WORK ITEM >>
After finding the line containing "[252,346,369,358] crypto currency, ->" below, please output that line and each following one through the line containing "[762,220,875,232] crypto currency", exactly as written.

EXERCISE INPUT >>
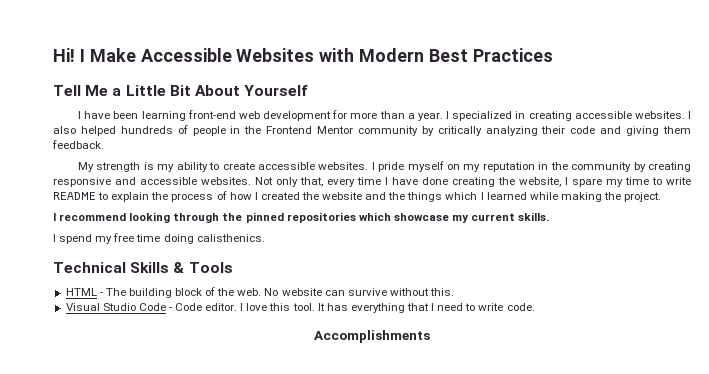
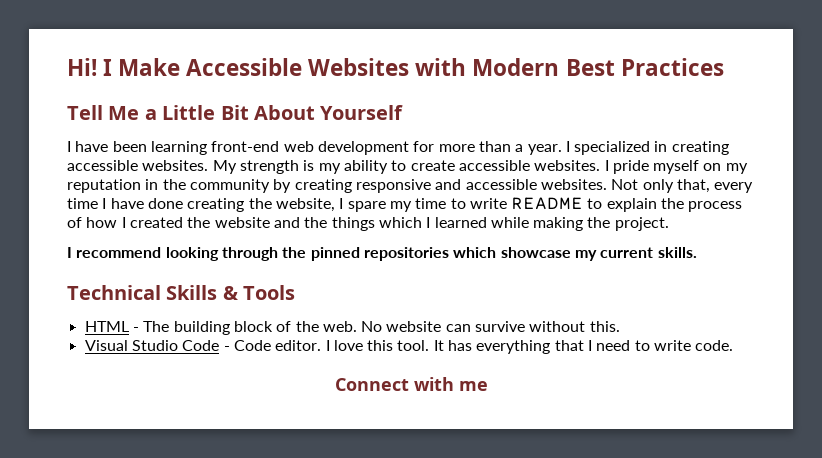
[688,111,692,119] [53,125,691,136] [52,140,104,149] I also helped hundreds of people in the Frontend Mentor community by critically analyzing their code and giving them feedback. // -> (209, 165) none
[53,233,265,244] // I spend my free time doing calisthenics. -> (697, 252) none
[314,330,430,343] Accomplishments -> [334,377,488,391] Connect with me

==

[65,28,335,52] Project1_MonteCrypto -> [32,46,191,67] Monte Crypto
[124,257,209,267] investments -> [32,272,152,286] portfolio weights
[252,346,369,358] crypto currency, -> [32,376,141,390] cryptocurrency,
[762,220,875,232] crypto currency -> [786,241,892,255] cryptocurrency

==

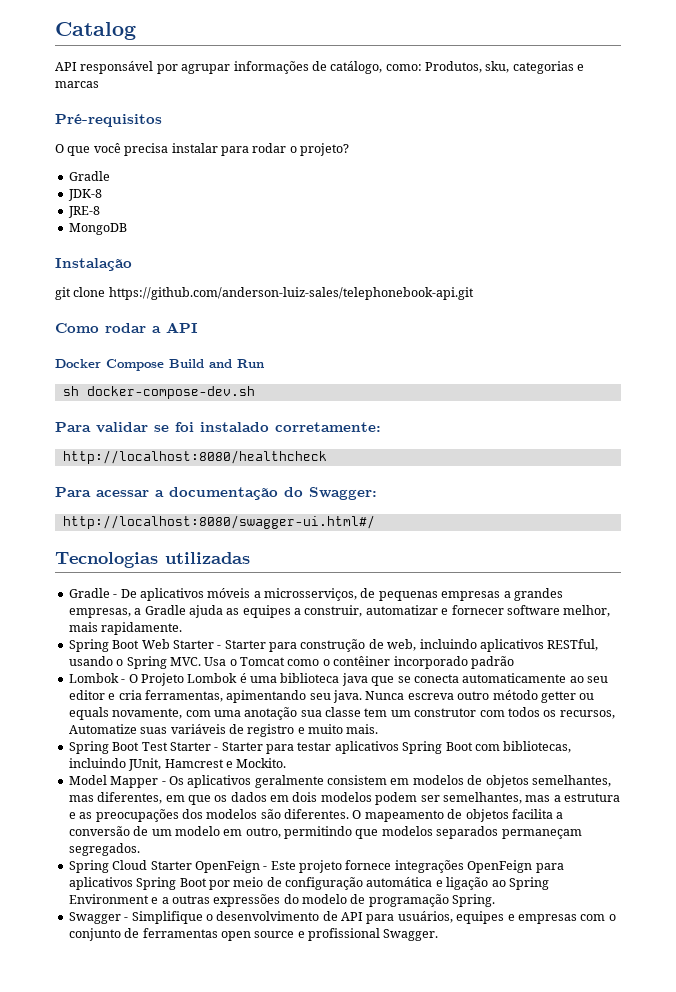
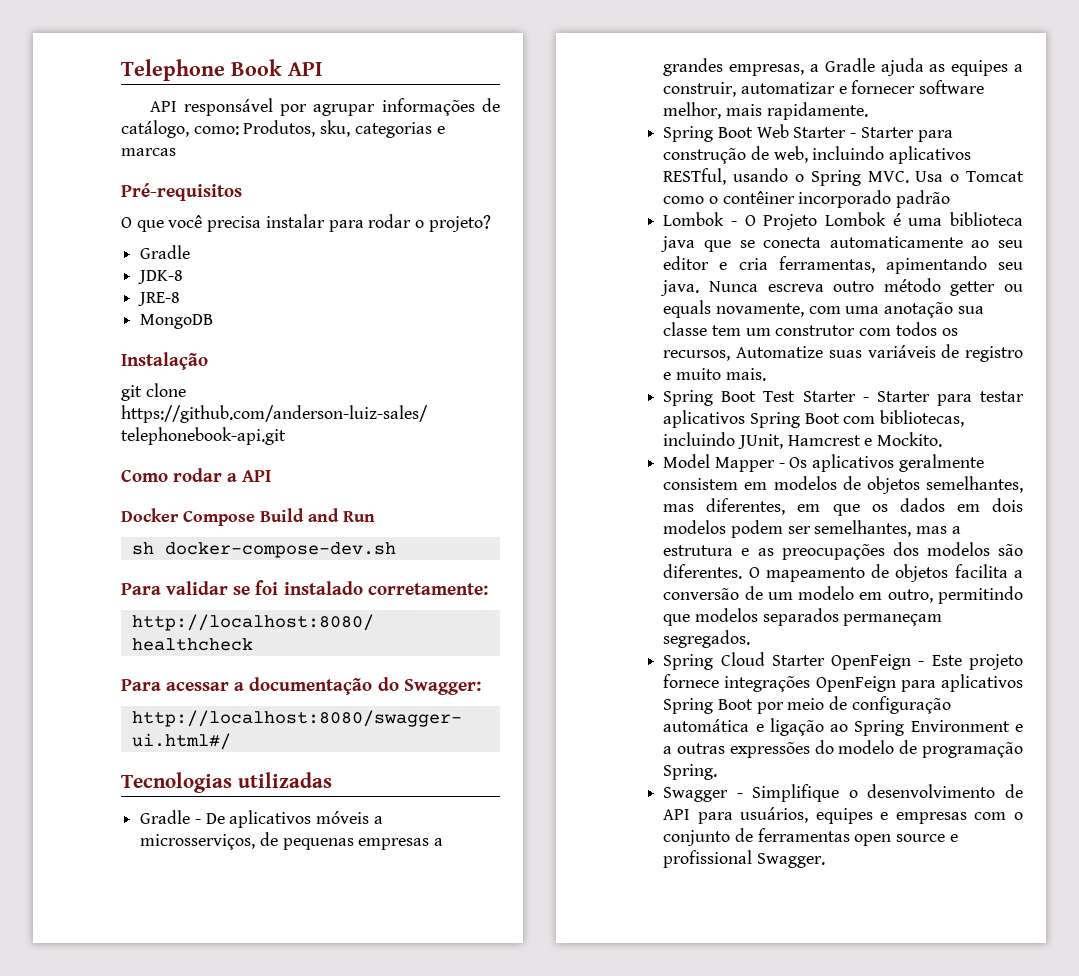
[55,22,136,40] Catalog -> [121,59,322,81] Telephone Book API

TASK OUTPUT >>
[252,346,369,358] crypto currency, -> [32,376,141,390] cryptocurrency,
[762,220,875,232] crypto currency -> [786,241,892,255] cryptocurrency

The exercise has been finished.